Adv-SSL: Adversarial Self-Supervised Representation Learning with Theoretical Guarantees
Chenguang Duan, Yuling Jiao, Huazhen Lin, Wensen Ma, Jerry Zhijian Yang
TL;DR
Adv-SSL addresses the bias inherent in covariance-regularized self-supervised learning by replacing the biased estimator with a minimax formulation that yields an unbiased end-to-end transfer guarantee. The method learns representations via a min-max objective that couples an alignment term with a regularizer and is optimized by alternating updates with a detach trick, incurring negligible extra cost. The authors prove that, with sufficient unlabeled upstream data and robust augmentations, the learned embedding forms well-separated clusters, enabling strong downstream classification even with limited labels.

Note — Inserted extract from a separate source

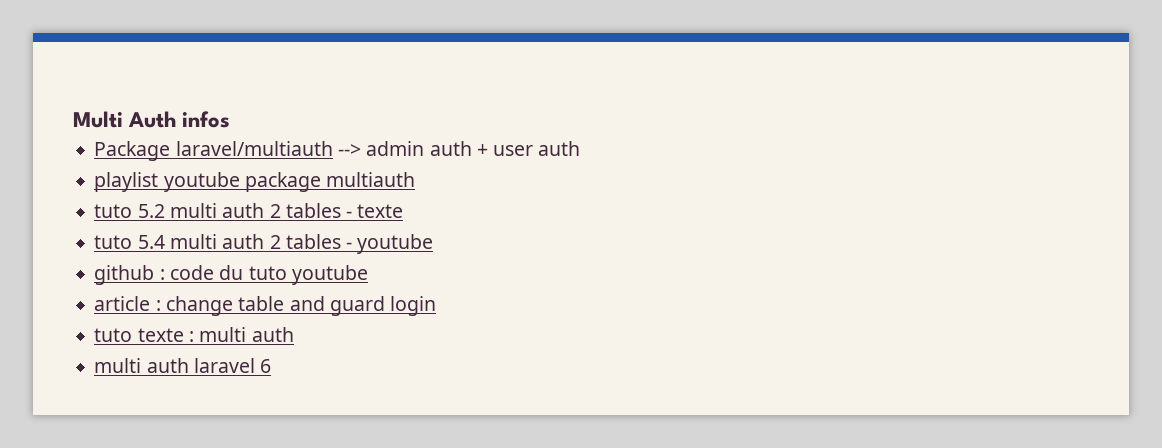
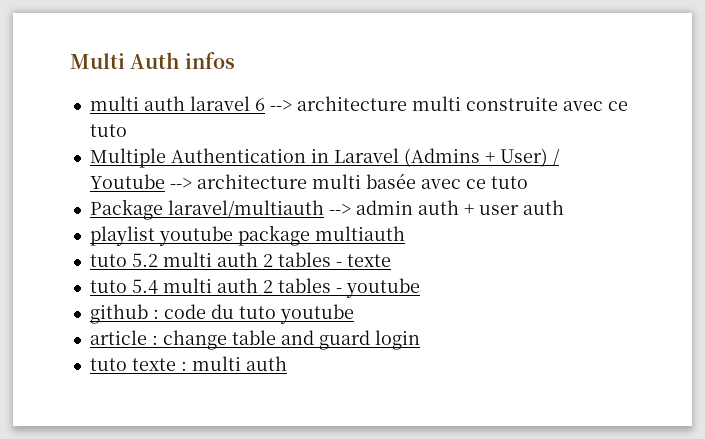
(231, 119) none -> [89,96,628,111] [89,124,127,137] [89,148,560,168] [89,173,528,189] // multi auth laravel 6 --> architecture multi construite avec ce tuto // Multiple Authentication in Laravel (Admins + User) / Youtube --> architecture multi basée avec ce tuto
[94,358,272,373] // multi auth laravel 6 -> (287, 363) none

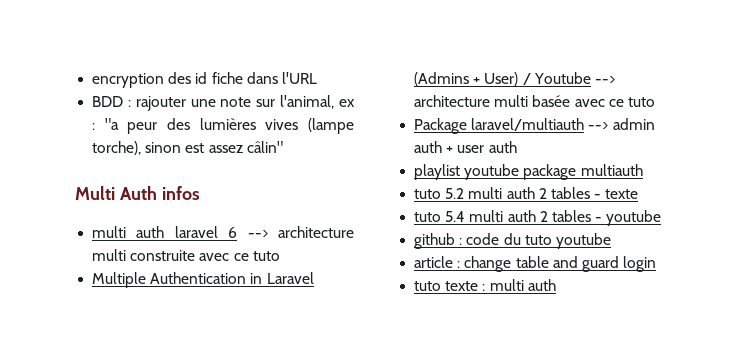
(70, 61) none -> [92,72,317,88] [92,95,355,111] [92,118,354,134] [92,141,283,155] encryption des id fiche dans l'URL // BDD : rajouter une note sur l'animal, ex : "a peur des lumières vives (lampe torche), sinon est assez câlin" //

Empirically, Adv-SSL outperforms prior biased methods on CIFAR-10/100 and Tiny ImageNet, and the theory clarifies how unlabeled data and augmentation quality drive few-shot performance.
Abstract
Learning transferable data representations from abundant unlabeled data remains a central challenge in machine learning. Although numerous self-supervised learning methods have been proposed to address this challenge, a significant class of these approaches aligns the covariance or correlation matrix with the identity matrix. Despite impressive performance across various downstream tasks, these methods often suffer from biased sample risk, leading to substantial optimization shifts in mini-batch settings and complicating theoretical analysis. In this paper, we introduce a novel \underline{\bf Adv}ersarial \underline{\bf S}elf-\underline{\bf S}upervised Representation \underline{\bf L}earning (Adv-SSL) for unbiased transfer learning with no additional cost compared to its biased counterparts. Our approach not only outperforms the existing methods across multiple benchmark datasets but is also supported by comprehensive end-to-end theoretical guarantees. Our analysis reveals that the minimax optimization in Adv-SSL encourages representations to form well-separated clusters in the embedding space, provided there is sufficient upstream unlabeled data. As a result, our method achieves strong classification performance even with limited downstream labels, shedding new light on few-shot learning.